Installation is a breeze. Remove the slot guard from the case (the perforated piece of metal that protects the opening when a card is not inserted; seen white and at left in the image above). Gently insert the expansion card and secure the metal bracket to the case with the same screw that previously held in the slot guard. Plug in the power cable and the internal USB 3.0 male cable. The resulting configuration should look like this.
Close the case and boot up the computer. USB expansion cards with pin headers on them almost always require additional drivers to interface with the motherboard. Load the drivers from the included CD or download them from the manufacturer’s website to complete the installation process.
Your older motherboard now sports USB 3.0 ports on the back and interfaces with any USB 3.0 ports on the case via the header on the USB card.
In the previous section we added USB 3.0 functionality to a computer that had no capacity for USB 3.0. In this section we’re expanding the USB 3.0 capabilities of a computer that already has USB 3.0 support. The motherboard in our second computer is a late 2013 gaming-oriented motherboard that has both USB 3.0 ports on the back and a USB 3.0 header on the board.

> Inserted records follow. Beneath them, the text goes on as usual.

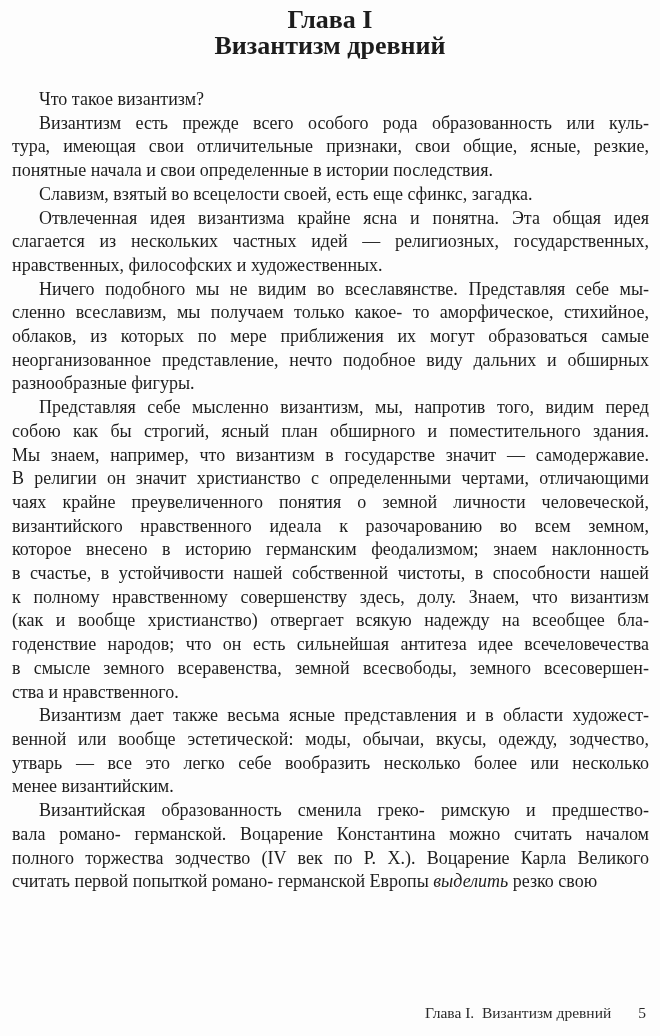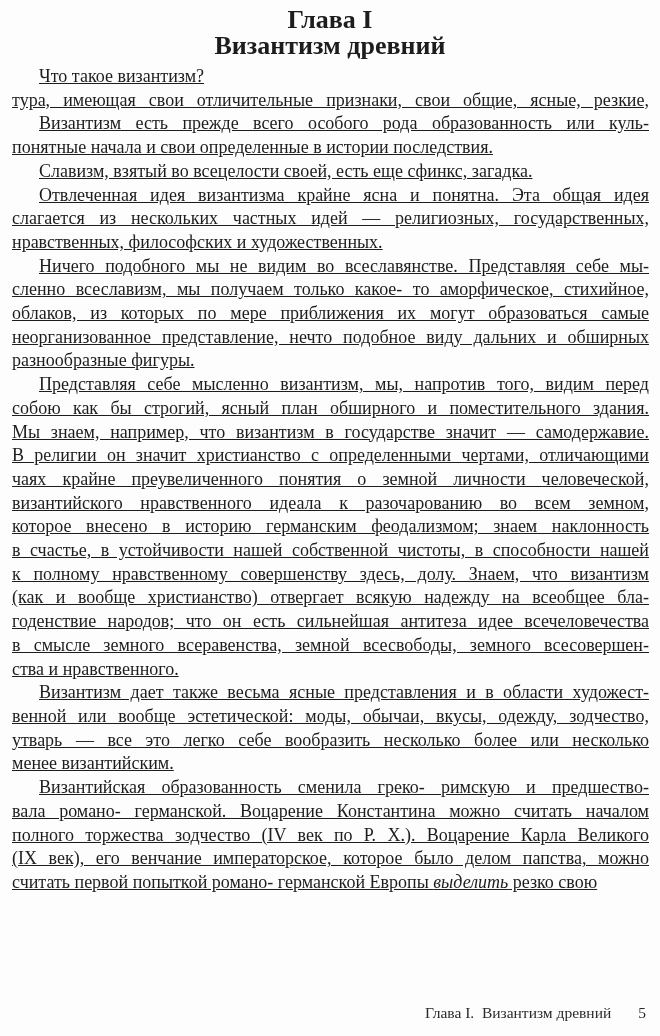--- a/index.html
+++ b/index.html
@@ -32,12 +32,11 @@
   }
   .body-text {
     position: absolute;
-    top: 65px;
+    top: 88px;
     left: 12px;
     right: 11px;
     font-size: 18px;
     line-height: 23.7px;
-    text-decoration: underline;
   }
   .line {
     text-align: justify;

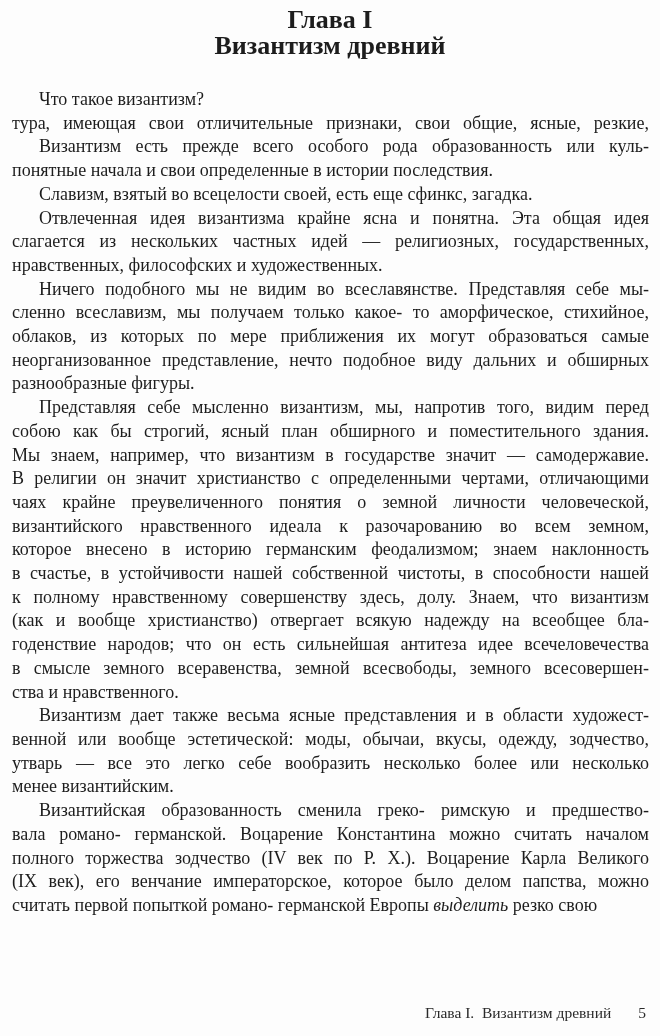--- a/index.html
+++ b/index.html
@@ -72,8 +72,8 @@
 
   <div class="body-text" id="body-text">
       <div class="line indent last">Что такое византизм?</div>
+      <div class="line indent">Византизм есть прежде всего особого рода образованность или куль-</div>
       <div class="line">тура, имеющая свои отличительные признаки, свои общие, ясные, резкие,</div>
-      <div class="line indent">Византизм есть прежде всего особого рода образованность или куль-</div>
       <div class="line last">понятные начала и свои определенные в истории последствия.</div>
       <div class="line indent last">Славизм, взятый во всецелости своей, есть еще сфинкс, загадка.</div>
       <div class="line indent">Отвлеченная идея византизма крайне ясна и понятна. Эта общая идея</div>

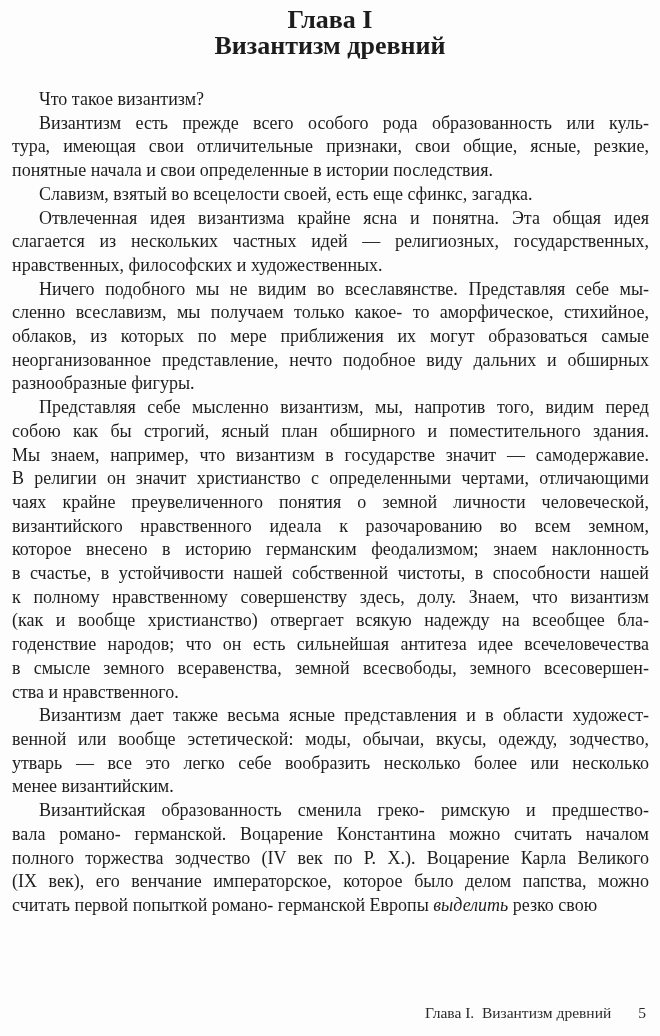--- a/index.html
+++ b/index.html
@@ -104,7 +104,6 @@
       <div class="line indent">Византийская образованность сменила греко- римскую и предшество-</div>
       <div class="line">вала романо- германской. Воцарение Константина можно считать началом</div>
       <div class="line">полного торжества зодчество (IV век по Р. Х.). Воцарение Карла Великого</div>
-      <div class="line">(IX век), его венчание императорское, которое было делом папства, можно</div>
       <div class="line last">считать первой попыткой романо- германской Европы <i>выделить</i> резко свою</div>
     </div>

The upgrade path on this particular machine is focused on adding even more USB 3.0 ports to the back as well as expanding the functionality of the case by replacing an old USB 2.0 hub/card reader (seen in the photo above) with a front drive bay with a new USB 3.0 reader.
Just like in the previous section you’ll need to open the case, locate an empty PCI-E slot, and, of course, obey the same rules for protecting your computer from electrostatic discharge. As the PCI-E slot and the process for insertion is identical, you may reference the photos in the previous section.

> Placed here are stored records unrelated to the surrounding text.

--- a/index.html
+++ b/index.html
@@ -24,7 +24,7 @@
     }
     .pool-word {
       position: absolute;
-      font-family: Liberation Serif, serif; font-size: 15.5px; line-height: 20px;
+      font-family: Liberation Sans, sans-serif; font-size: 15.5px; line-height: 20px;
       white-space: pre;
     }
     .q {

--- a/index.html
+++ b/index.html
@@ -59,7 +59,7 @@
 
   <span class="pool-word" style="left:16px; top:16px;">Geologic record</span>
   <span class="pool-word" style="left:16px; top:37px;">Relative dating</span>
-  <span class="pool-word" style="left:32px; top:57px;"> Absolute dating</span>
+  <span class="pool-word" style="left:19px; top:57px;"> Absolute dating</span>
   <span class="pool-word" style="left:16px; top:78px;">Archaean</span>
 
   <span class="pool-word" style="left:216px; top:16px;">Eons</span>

Unlike the previous card, however, the HooToo HT-PC001 does not have an onboard pin header for an internal USB 3.0 cable; you’ll only be required to hook up a single cable, the molex power cable, to the card.

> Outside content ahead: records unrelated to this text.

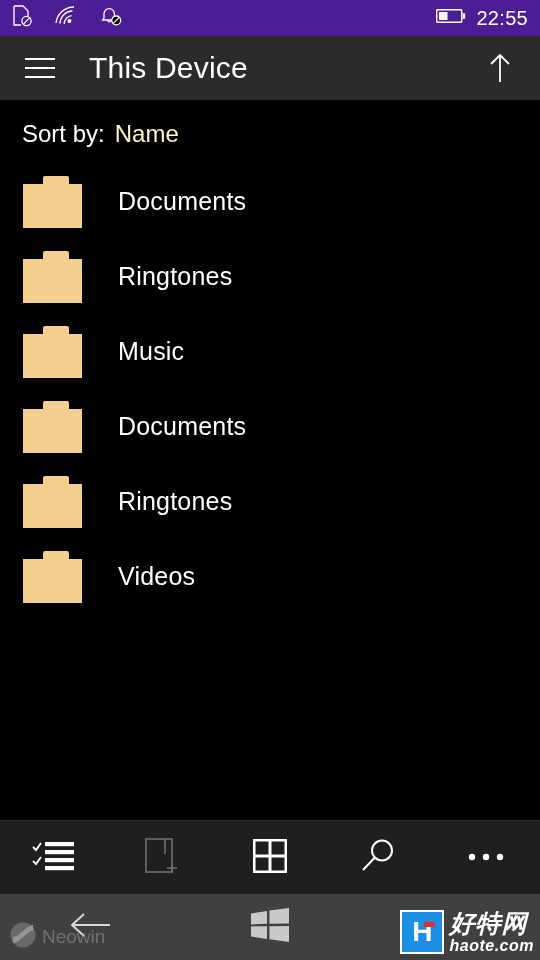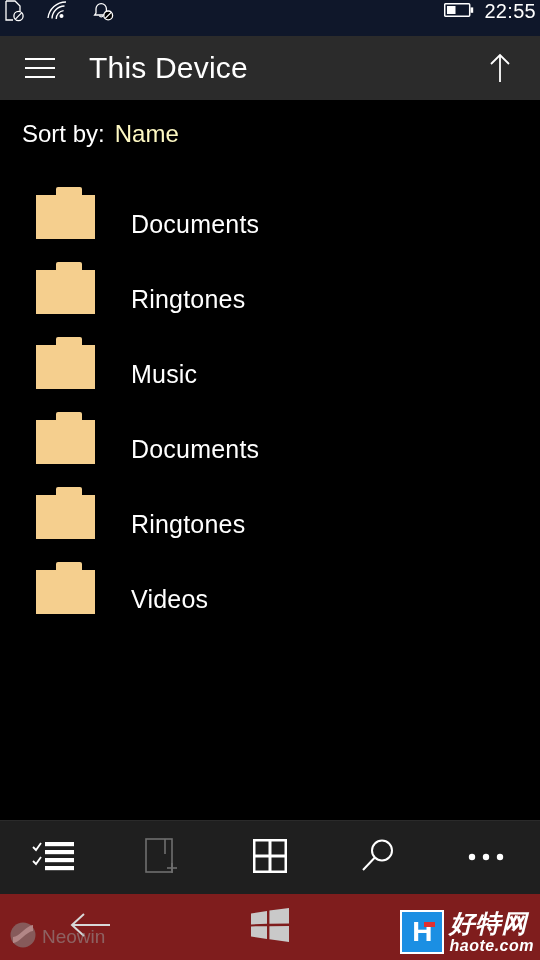--- a/index.html
+++ b/index.html
@@ -24,10 +24,10 @@
   
   #status-bar {
     height: 36px;
-    background: #0f172a;
-    display: flex;
-    align-items: flex-start;
-    padding: 0 4px;
+    background: #4c1d95;
+    display: flex;
+    align-items: center;
+    padding: 0 12px;
     flex: none;
   }
   #status-left {

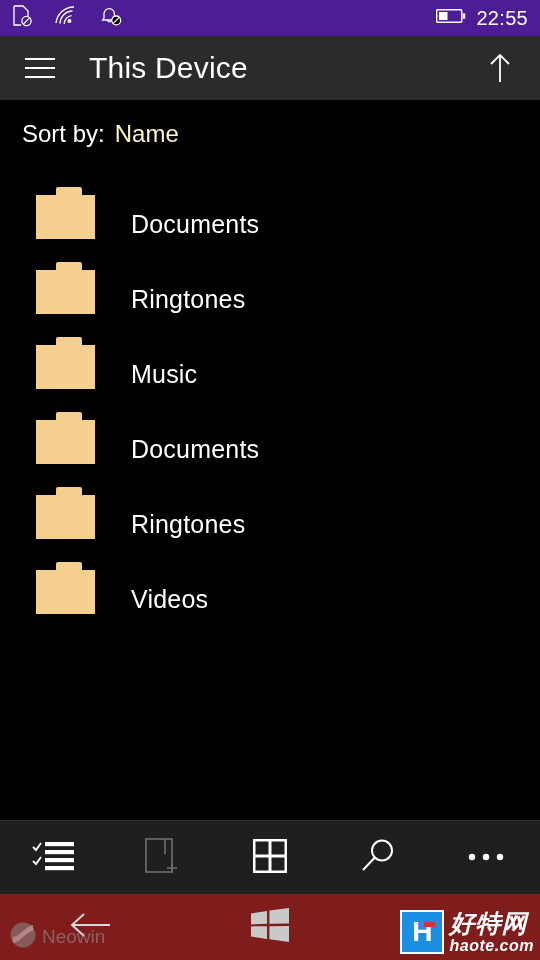--- a/index.html
+++ b/index.html
@@ -121,8 +121,8 @@
   .list-item {
     height: 75px;
     display: flex;
-    align-items: flex-end;
-    padding-left: 36px;
+    align-items: center;
+    padding-left: 23px;
     cursor: pointer;
   }
   .folder-icon {

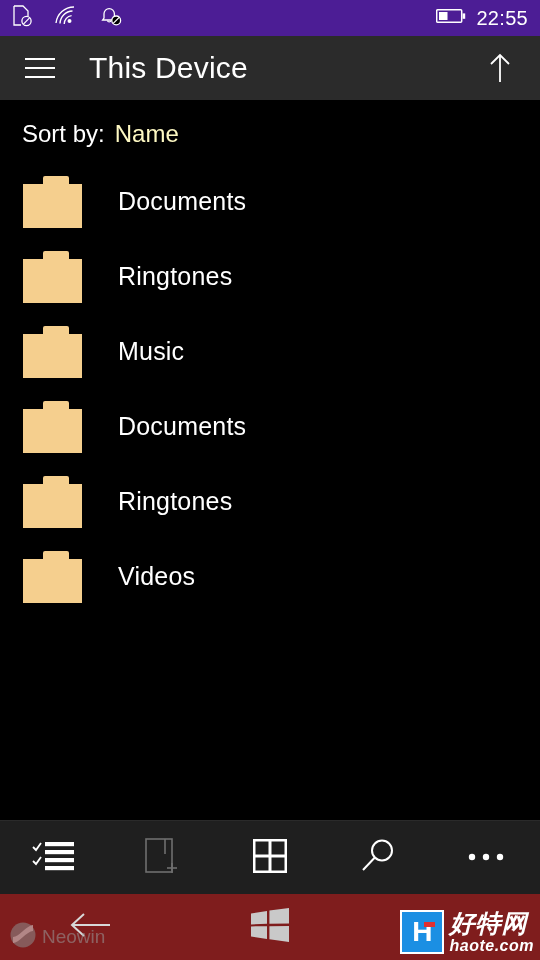--- a/index.html
+++ b/index.html
@@ -177,7 +177,7 @@
   
   #nav-bar {
     height: 66px;
-    background: #7f1d1d;
+    background: #404040;
     display: flex;
     align-items: center;
     position: relative;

Instead we’ll plug the USB cable from the Rosewill hub directly into the motherboard, as seen in the photo above. In addition to plugging in the USB 3.0 cable, the Rosewill hub also has USB 2.0 ports and an eSATA port. The cable for the eSATA port can be plugged into a regular SATA port on your motherboard (if you have a port to spare) and allows you to hook up HDD docks and some external hard drives directly to your hub for SATA-speed transfers. The USB 2.0 cable simply needs to be inserted into a USB 2.0 header on your motherboard; USB 2.0 ports are 9-pin ports that look like the smaller sibling of the 19-pin port we just plugged the USB 3.0 cable into.
Once all the appropriate ports have been hooked up, it’s time to put the case back together and admire our handy work.
The old dying USB 2.0 hub is gone, the new one is installed, and we have an extra 4 ports on the back of the machine. Not a bad return on less than ten minutes worth of time and under $50 in parts.
Unlike the previous upgrade where we installed a new USB 3.0 host, this time around we simply added more USB 3.0 functionality to a machine that already had it; no driver installation needed.
That’s all there is to it! The hardest part of the entire USB 3.0 upgrade process is simply taking the time to figure out what hardware you need. You’ll spend more time checking the specs on your motherboard and selecting the appropriate hardware than you will actually installing the expansion card and/or USB 3.0 hub in your machine.